Task data below:

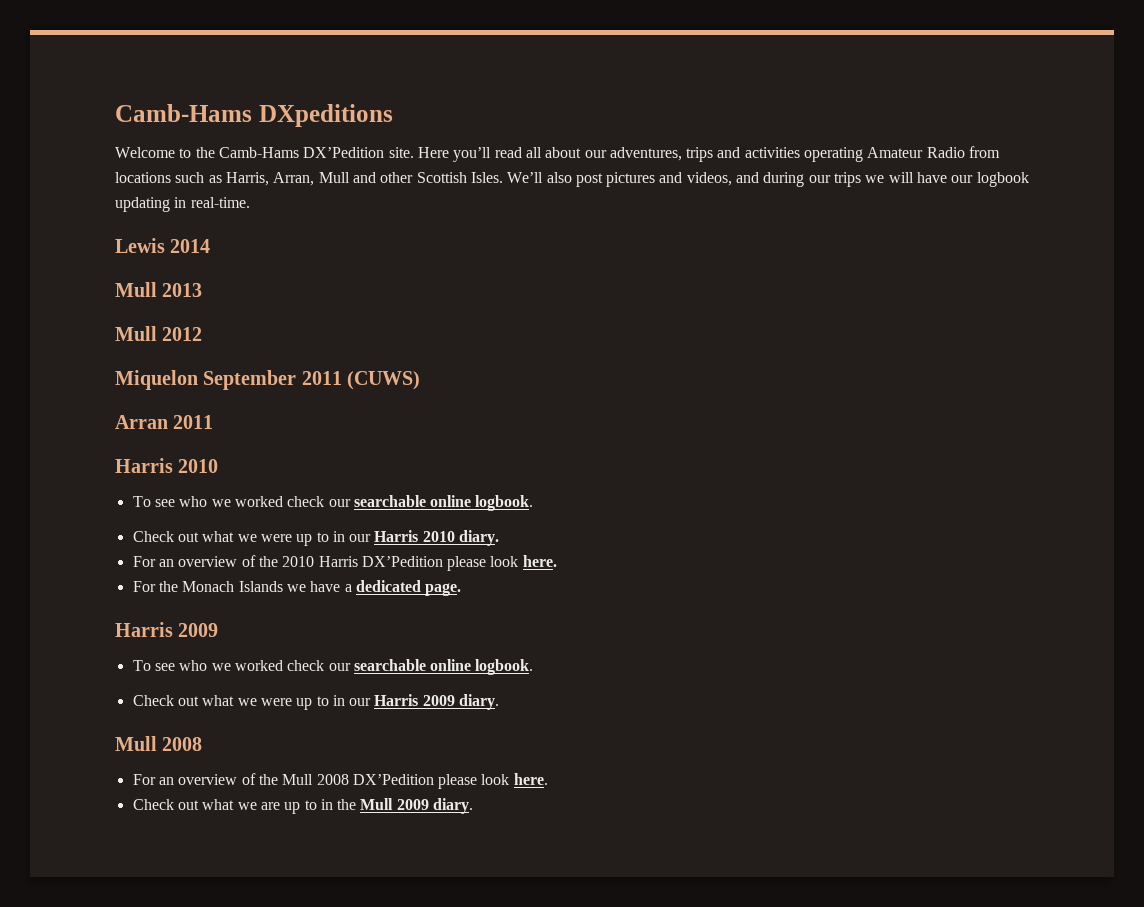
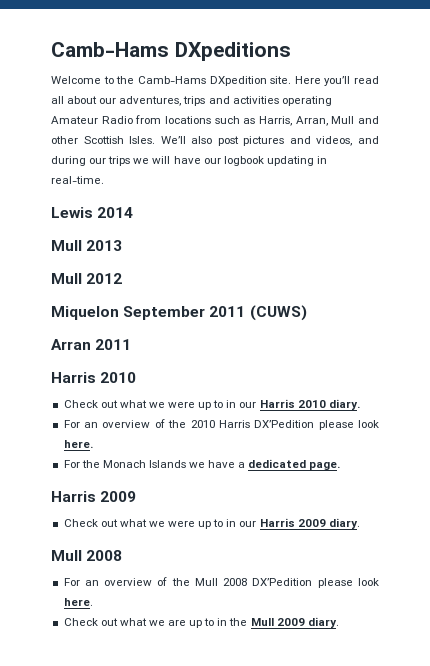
- Welcome to the Camb-Hams DX’Pedition site.
+ Welcome to the Camb-Hams DXpedition site.
  Arran 2011
  Harris 2010
- To see who we worked check our searchable online logbook.
  For the Monach Islands we have a dedicated page.
  Harris 2009
- To see who we worked check our searchable online logbook.

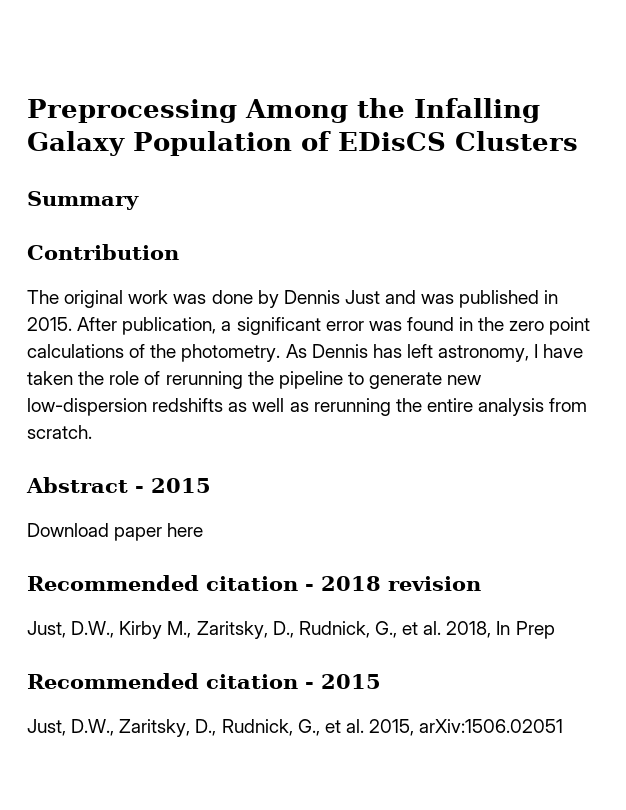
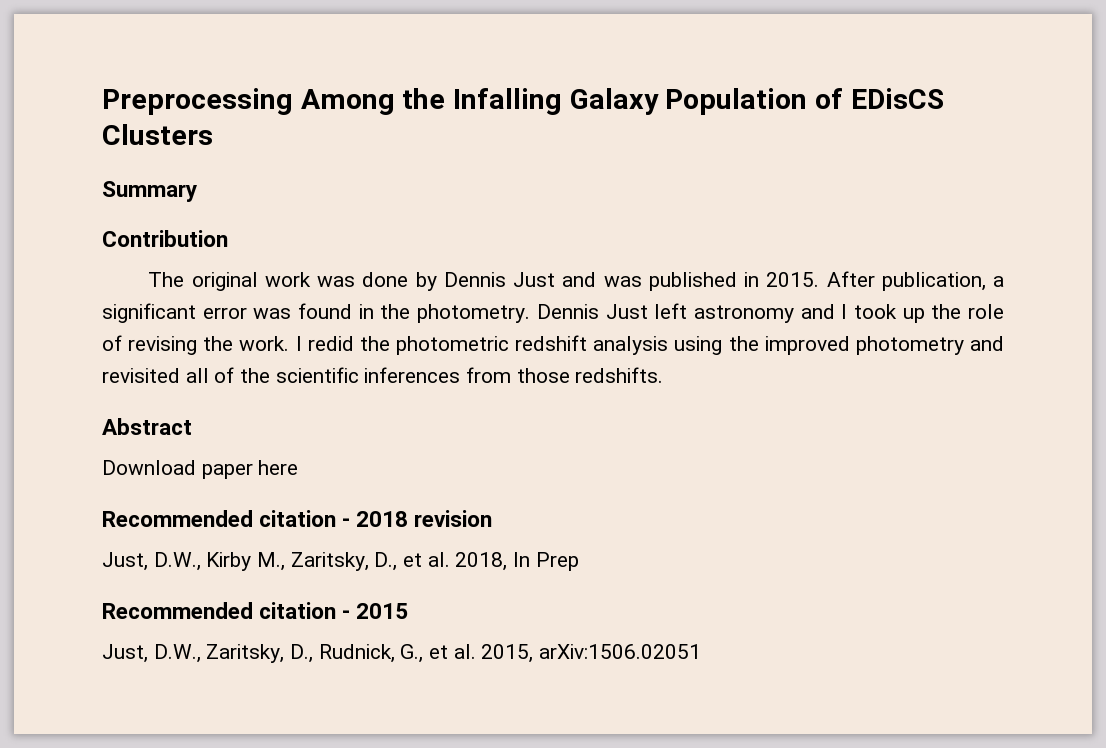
- After publication, a significant error was found in the zero point calculations of the photometry. As Dennis has left astronomy, I have taken the role of rerunning the pipeline to generate new low-dispersion redshifts as well as rerunning the entire analysis from scratch.
+ After publication, a significant error was found in the photometry. Dennis Just left astronomy and I took up the role of revising the work. I redid the photometric redshift analysis using the improved photometry and revisited all of the scientific inferences from those redshifts.
- Abstract - 2015
+ Abstract
- Just, D.W., Kirby M., Zaritsky, D., Rudnick, G., et al. 2018, In Prep
+ Just, D.W., Kirby M., Zaritsky, D., et al. 2018, In Prep

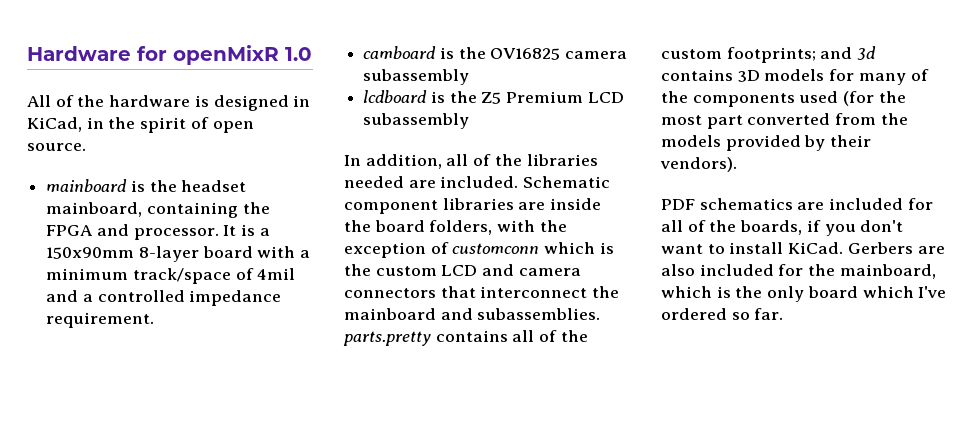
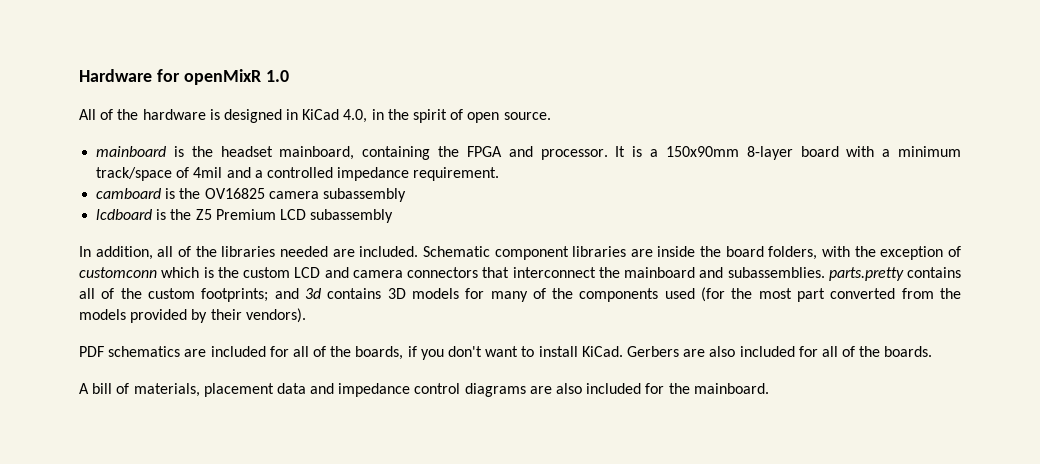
- All of the hardware is designed in KiCad, in the spirit of open source.
+ All of the hardware is designed in KiCad 4.0, in the spirit of open source.
- Gerbers are also included for the mainboard, which is the only board which I've ordered so far.
+ Gerbers are also included for all of the boards.
+ A bill of materials, placement data and impedance control diagrams are also included for the mainboard.

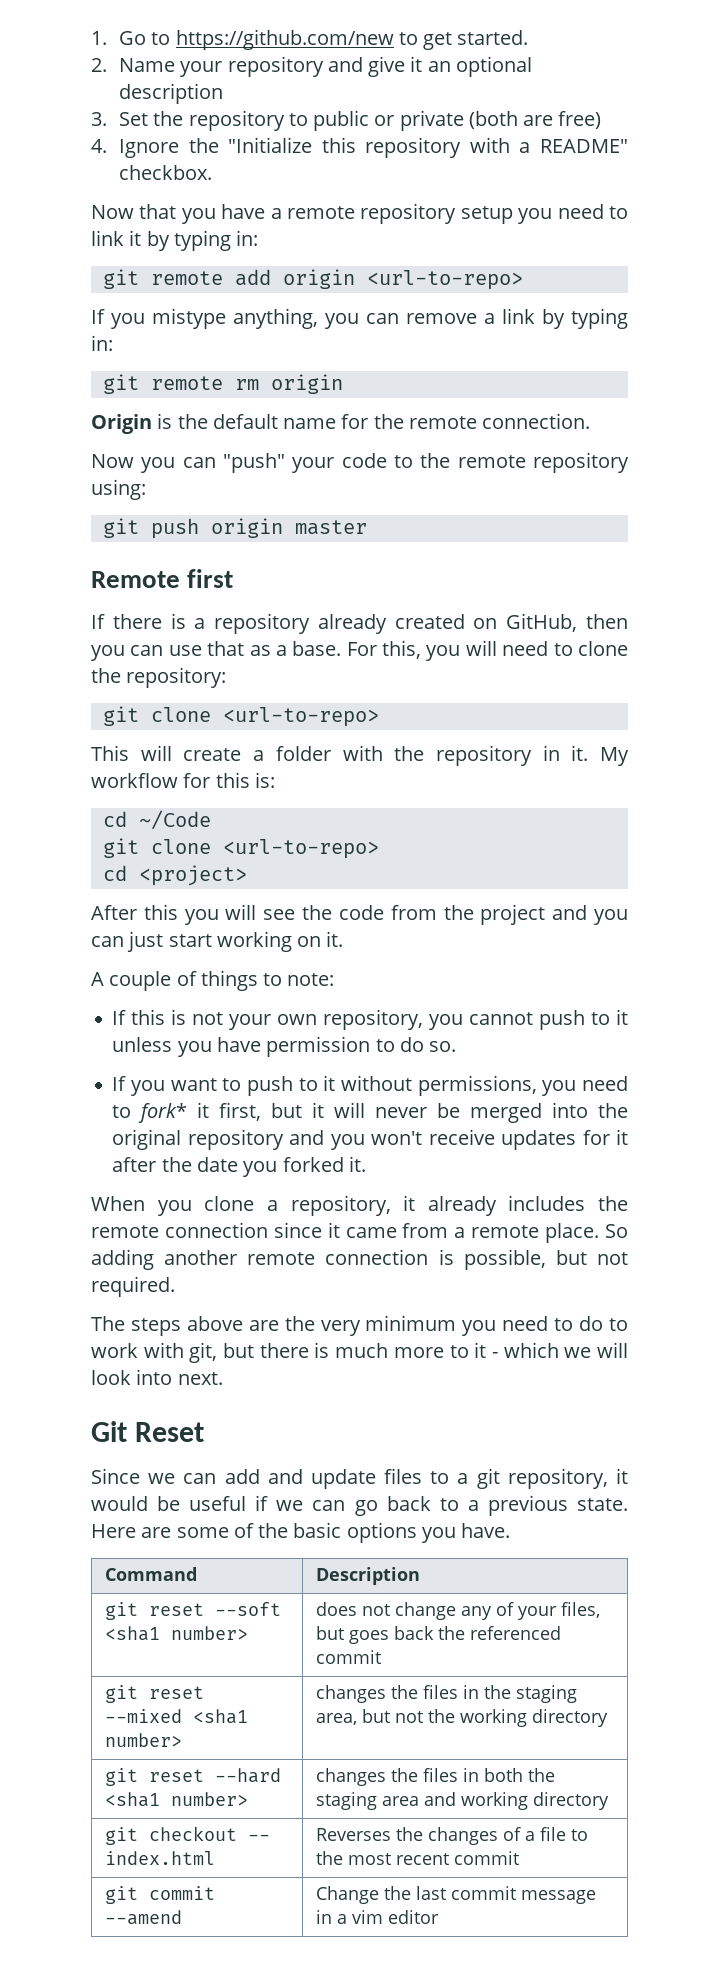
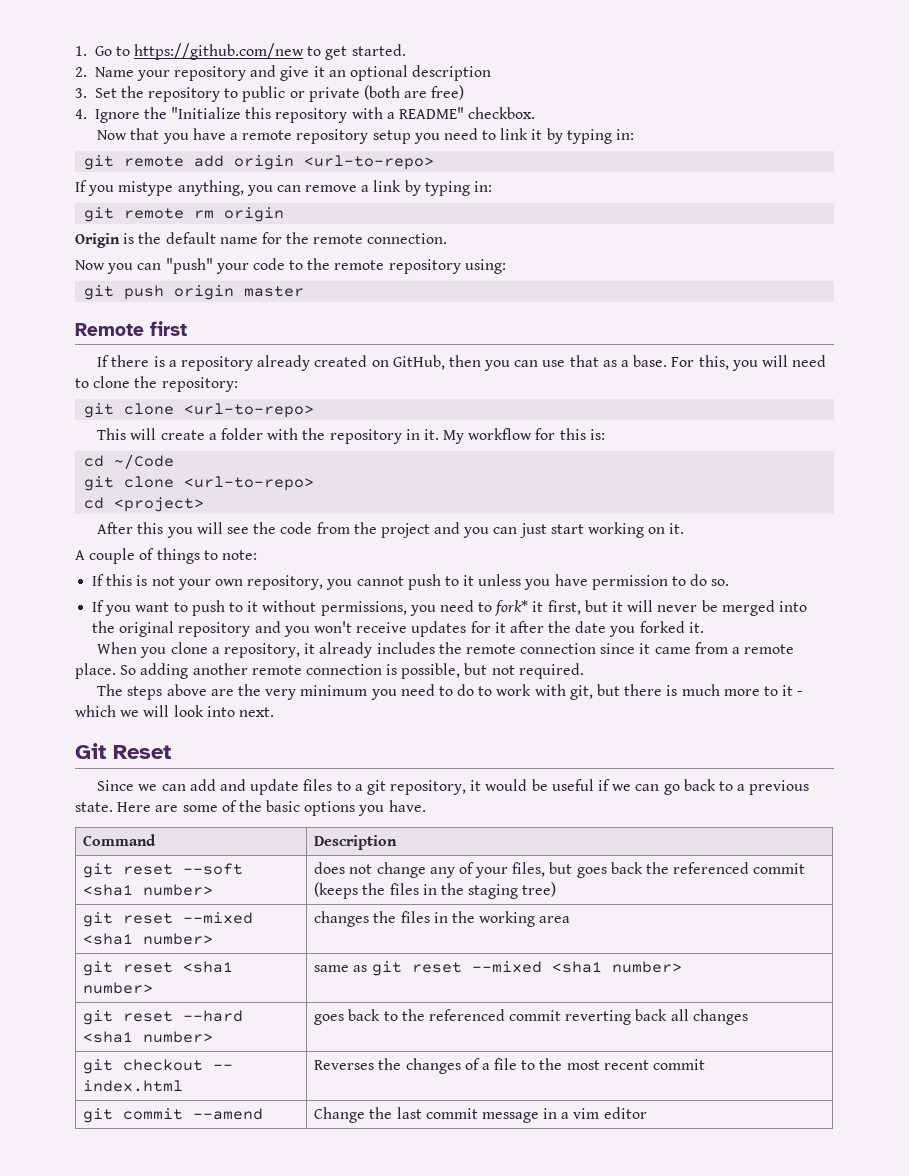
- git reset --soft <sha1 number> | does not change any of your files, but goes back the referenced commit
+ git reset --soft <sha1 number> | does not change any of your files, but goes back the referenced commit (keeps the files in the staging tree)
- git reset --mixed <sha1 number> | changes the files in the staging area, but not the working directory
+ git reset --mixed <sha1 number> | changes the files in the working area
+ git reset <sha1 number> | same as git reset --mixed <sha1 number>
- git reset --hard <sha1 number> | changes the files in both the staging area and working directory
+ git reset --hard <sha1 number> | goes back to the referenced commit reverting back all changes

End of Task data.

▶ Task directions: Starting from the line with "Harris 2009" in the records above, repeat each line exactly until you have written the line with "- git reset --hard", then stop; drop the pictures.

▶ Result below:
  Harris 2009
- To see who we worked check our searchable online logbook.

- After publication, a significant error was found in the zero point calculations of the photometry. As Dennis has left astronomy, I have taken the role of rerunning the pipeline to generate new low-dispersion redshifts as well as rerunning the entire analysis from scratch.
+ After publication, a significant error was found in the photometry. Dennis Just left astronomy and I took up the role of revising the work. I redid the photometric redshift analysis using the improved photometry and revisited all of the scientific inferences from those redshifts.
- Abstract - 2015
+ Abstract
- Just, D.W., Kirby M., Zaritsky, D., Rudnick, G., et al. 2018, In Prep
+ Just, D.W., Kirby M., Zaritsky, D., et al. 2018, In Prep

- All of the hardware is designed in KiCad, in the spirit of open source.
+ All of the hardware is designed in KiCad 4.0, in the spirit of open source.
- Gerbers are also included for the mainboard, which is the only board which I've ordered so far.
+ Gerbers are also included for all of the boards.
+ A bill of materials, placement data and impedance control diagrams are also included for the mainboard.

- git reset --soft <sha1 number> | does not change any of your files, but goes back the referenced commit
+ git reset --soft <sha1 number> | does not change any of your files, but goes back the referenced commit (keeps the files in the staging tree)
- git reset --mixed <sha1 number> | changes the files in the staging area, but not the working directory
+ git reset --mixed <sha1 number> | changes the files in the working area
+ git reset <sha1 number> | same as git reset --mixed <sha1 number>
- git reset --hard <sha1 number> | changes the files in both the staging area and working directory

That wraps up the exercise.